Studio album by Skinlab
- Released: September 15, 2009
- Genre: Groove metal, nu metal
- Label: Stand and Deliver

Skinlab chronology
| ReVoltingRoom (2002) | The Scars Between Us (2009) |  |

= The Scars Between Us =

The Scars Between Us is the fourth full-length album by American groove metal band Skinlab. It was released September 15, 2009, seven years after the band's previous studio album.

Professional ratings
Review scores
| Source | Rating |
| AllMusic |  |
| MetalSucks |  |

==Track listing==
1. "Face of Aggression" - 3:44
2. "Amphetamine Gods" - 3:22
3. "Scream at the World" - 5:44
4. "Wolvesblood" - 3:24
5. "Karma Burns" - 6:46
6. "In for the Kill" - 4:19
7. "Paper Trails" - 5:55
8. "Still Suffering" - 4:42
9. "Bloodclot" - 1:56
10. "My Vendetta" - 5:01
11. "The Scars Between Us" - 5:35

==Critical reception==
Reviews of the album ranged from negative to mixed.

AllMusic gave a mixed review, classifying the songs as technically competent but unoriginal nu metal tracks with far too long a run-time. There were also accusations that riffs had gone far past being influenced and outright impersonated various major bands such as Metallica and Machine Head.
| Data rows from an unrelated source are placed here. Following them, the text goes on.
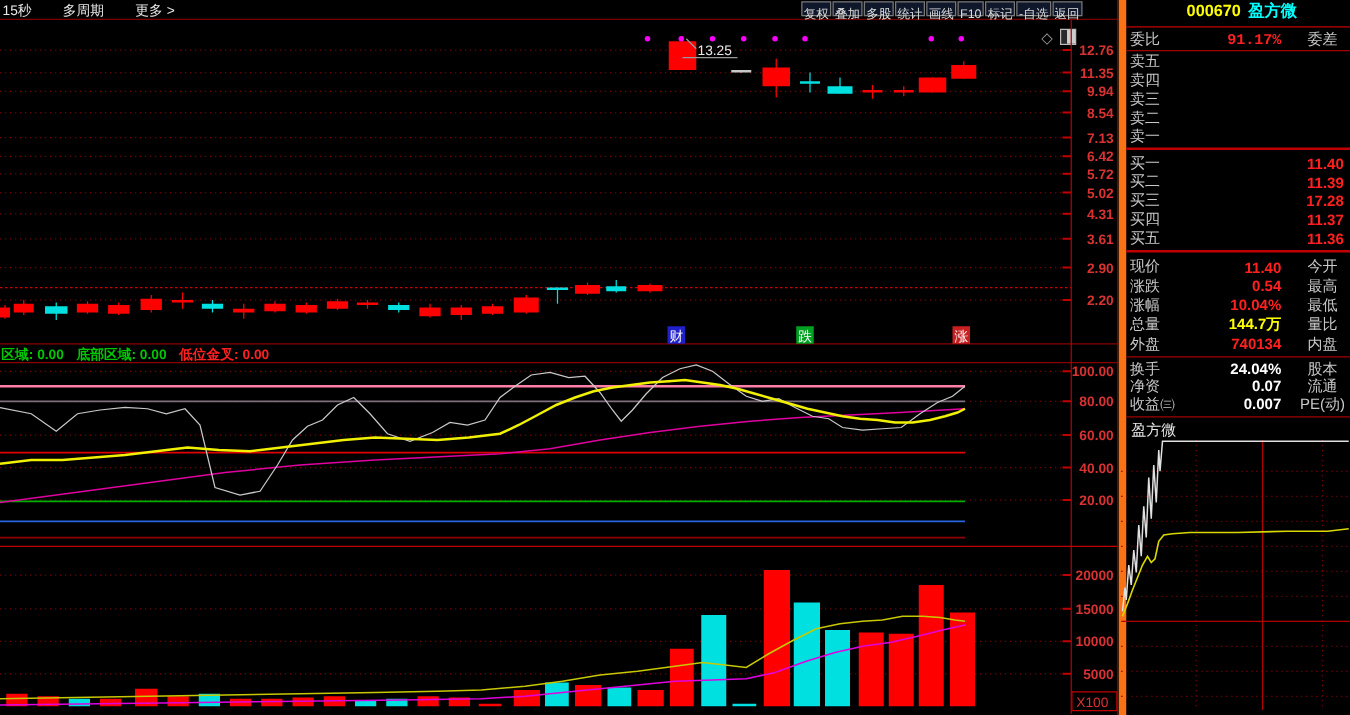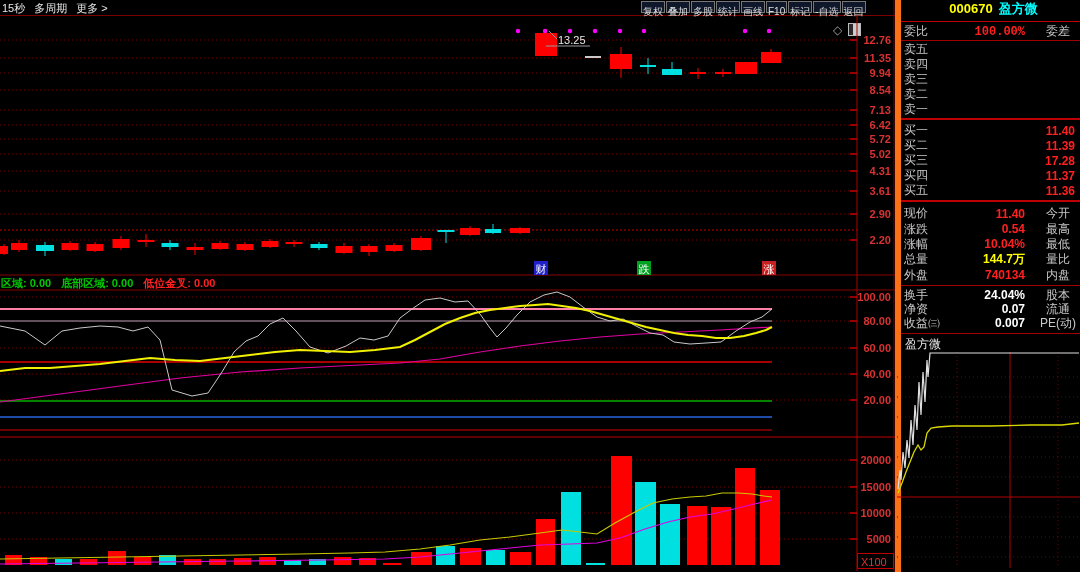--- a/index.html
+++ b/index.html
@@ -6,7 +6,7 @@
     font-family:"Liberation Sans",sans-serif;}
   #app{position:relative;width:1080px;height:572px;background:#000;}
   
-  #topbar-left{position:absolute;left:2px;top:1px;height:14px;color:#e8e8e8;font-size:11px;display:flex;gap:9px;align-items:center;}
+  #topbar-left{position:absolute;left:2px;top:1px;height:14px;color:#e8e8e8;font-size:11px;display:flex;gap:25px;align-items:center;}
   #topbar-left span{cursor:default;white-space:nowrap;}
   #topbar-sep{position:absolute;left:0;top:15px;width:895px;height:1px;background:#7a0000;}
   #toolbar{position:absolute;left:641px;top:1px;display:flex;gap:1px;}

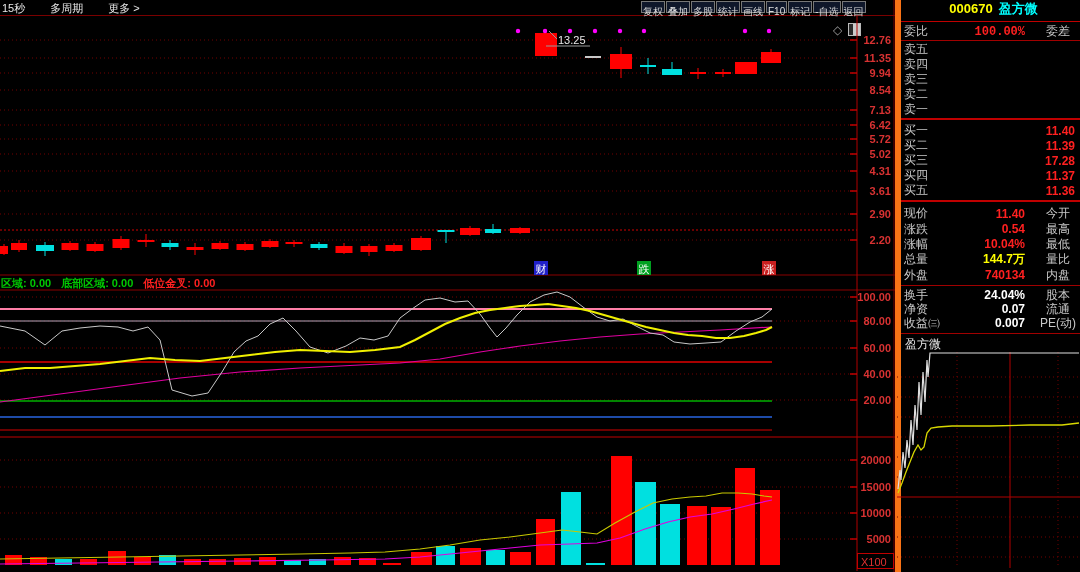--- a/index.html
+++ b/index.html
@@ -274,7 +274,7 @@
 
     <div id="weibi-row" class="op-row">
       <span class="op-label">委比</span>
-      <span class="op-val" style="color:#ff2020">100.00%</span>
+      <span class="op-val" style="color:#ff2020">91.17%</span>
       <span class="op-label2">委差</span>
     </div>
     <div class="rp-sep" style="top:40px;height:1px;"></div>

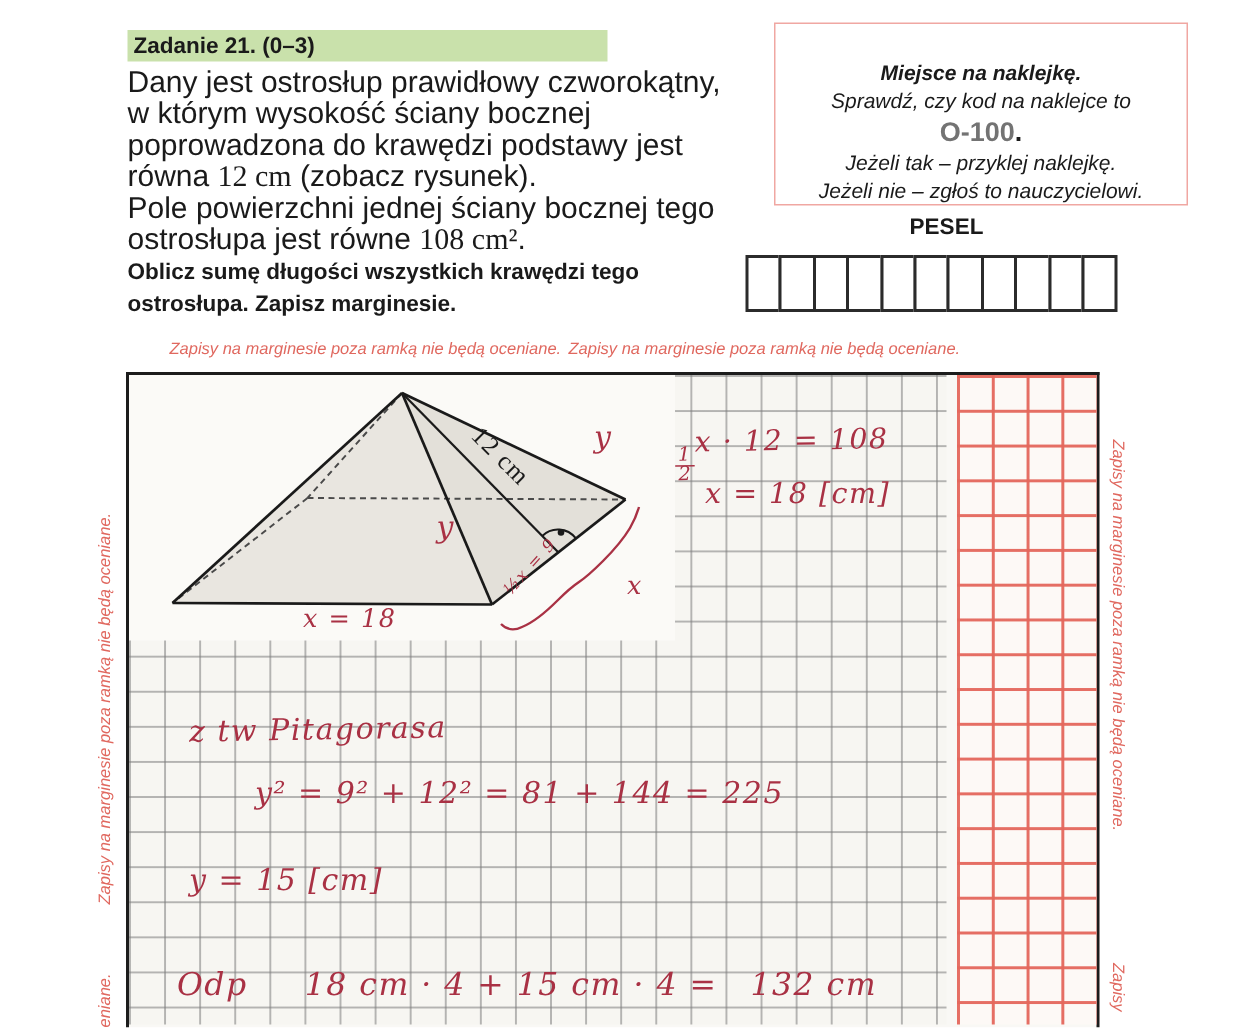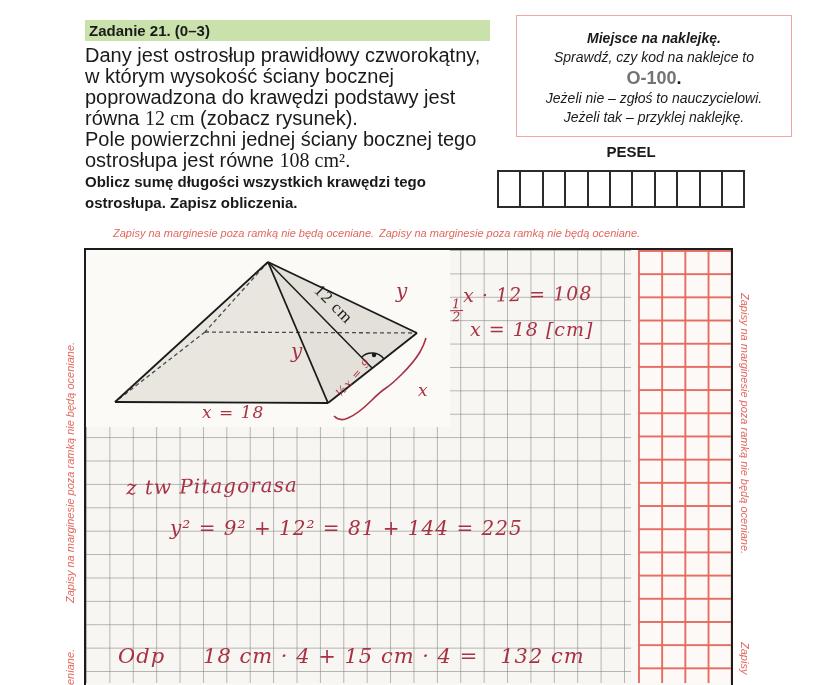--- a/index.html
+++ b/index.html
@@ -11,7 +11,7 @@
   }
   
   .task-header{
-    position:absolute;left:85px;top:20px;width:405px;height:21px;
+    position:absolute;left:85px;top:20px;width:320px;height:21px;
     background:#c9e1ab;font-weight:bold;font-size:15px;line-height:21px;
     padding-left:4px;box-sizing:border-box;
   }

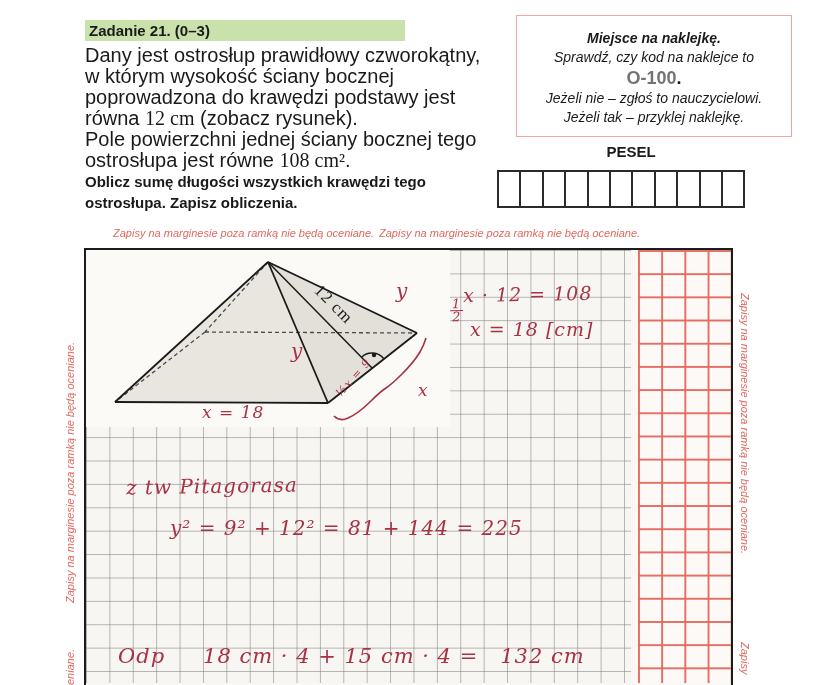--- a/index.html
+++ b/index.html
@@ -29,7 +29,7 @@
     position:absolute;left:516px;top:15px;width:276px;height:122px;
     border:1px solid #f0a7a2;box-sizing:border-box;
     text-align:center;font-size:14px;line-height:19px;font-style:italic;
-    padding-top:13px;
+    padding-top:23px;
   }
   .sticker .title{font-weight:bold;}
   .sticker .code-line{font-style:normal;font-weight:bold;font-size:18px;line-height:22px;}

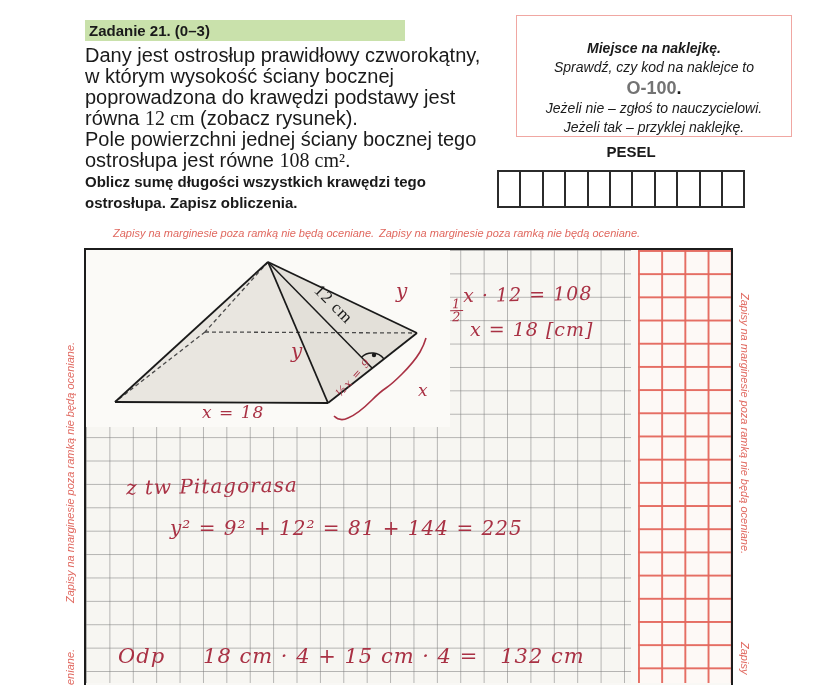--- a/index.html
+++ b/index.html
@@ -136,8 +136,8 @@
   <div class="title">Miejsce na naklejkę.</div>
   <div>Sprawdź, czy kod na naklejce to</div>
   <div class="code-line"><span class="code">O-100</span><span>.</span></div>
+  <div>Jeżeli tak – przyklej naklejkę.</div>
   <div>Jeżeli nie – zgłoś to nauczycielowi.</div>
-  <div>Jeżeli tak – przyklej naklejkę.</div>
 </div>
 
 <div class="pesel-label">PESEL</div>

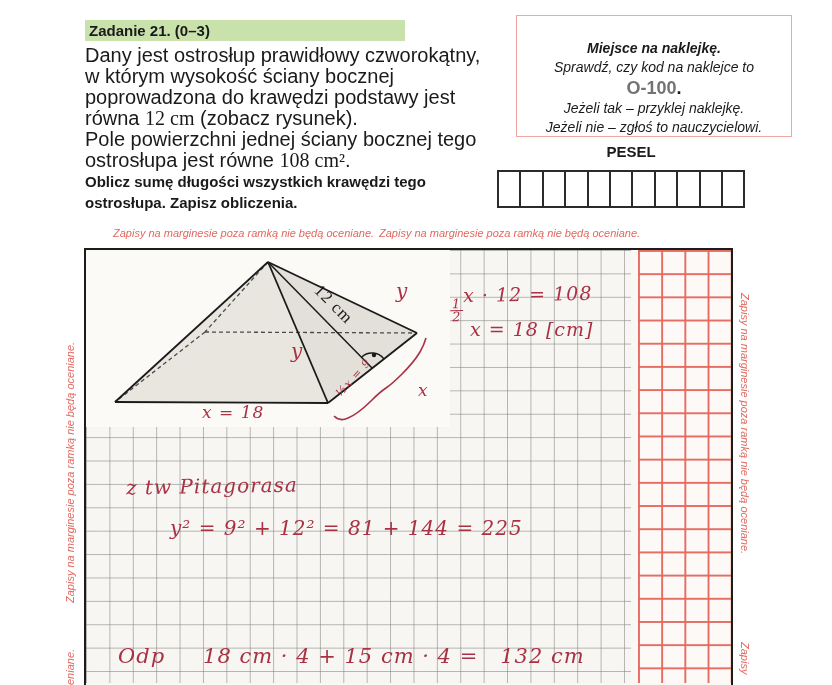--- a/index.html
+++ b/index.html
@@ -130,7 +130,7 @@
   <span>Pole powierzchni jednej ściany bocznej tego ostrosłupa jest równe </span><span class="math">108 cm²</span><span>.</span>
 </div>
 
-<div class="task-instruction">Oblicz sumę długości wszystkich krawędzi tego ostrosłupa. Zapisz obliczenia.</div>
+<div class="task-instruction">Oblicz sumę długości wszystkich krawędzi tego ostrosłupa. Zapisz marginesie.</div>
 
 <div class="sticker">
   <div class="title">Miejsce na naklejkę.</div>

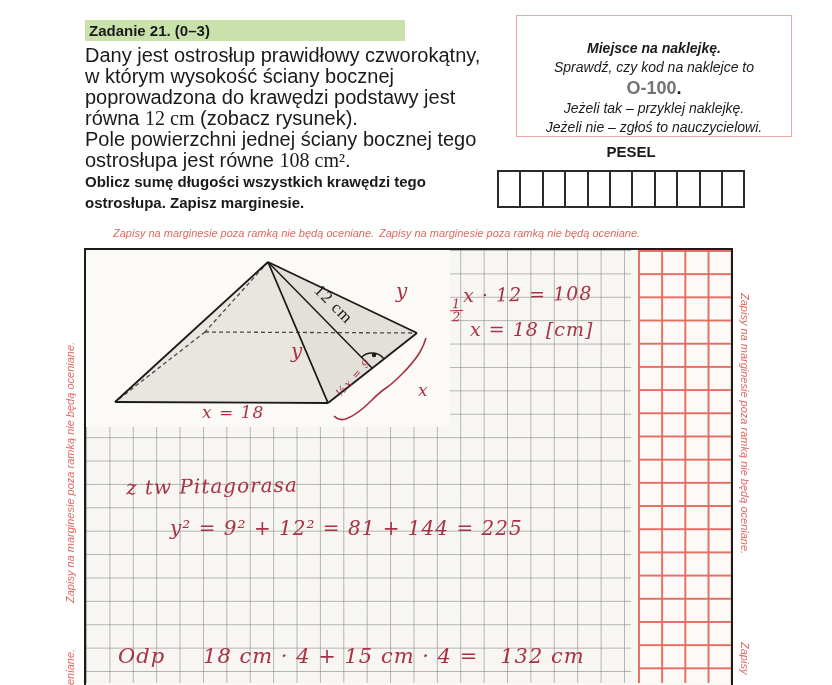--- a/index.html
+++ b/index.html
@@ -204,6 +204,7 @@
   <div class="hand hw-block-a2">x = 18 [cm]</div>
   <div class="hand hw-pyth">z tw Pitagorasa</div>
   <div class="hand hw-eq3">y² = 9² + 12² = 81 + 144 = 225</div>
+  <div class="hand hw-eq4">y = 15 [cm]</div>
   <div class="hand hw-answer"><span>Odp</span><span class="gap1"></span><span>18 cm · 4  +  15 cm · 4 =</span><span class="gap2"></span><span>132 cm</span></div>
 </div>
MetalSucks gave a negative review, again criticising the lack of originality and flagrant impersonations. The review also criticised the loss of groove seen in the band's early work, leading to a general dullness in a number of songs.

Exclaim! also gave a mixed reception of the review, judging it "moderately interesting" but once again criticised the lack of originality.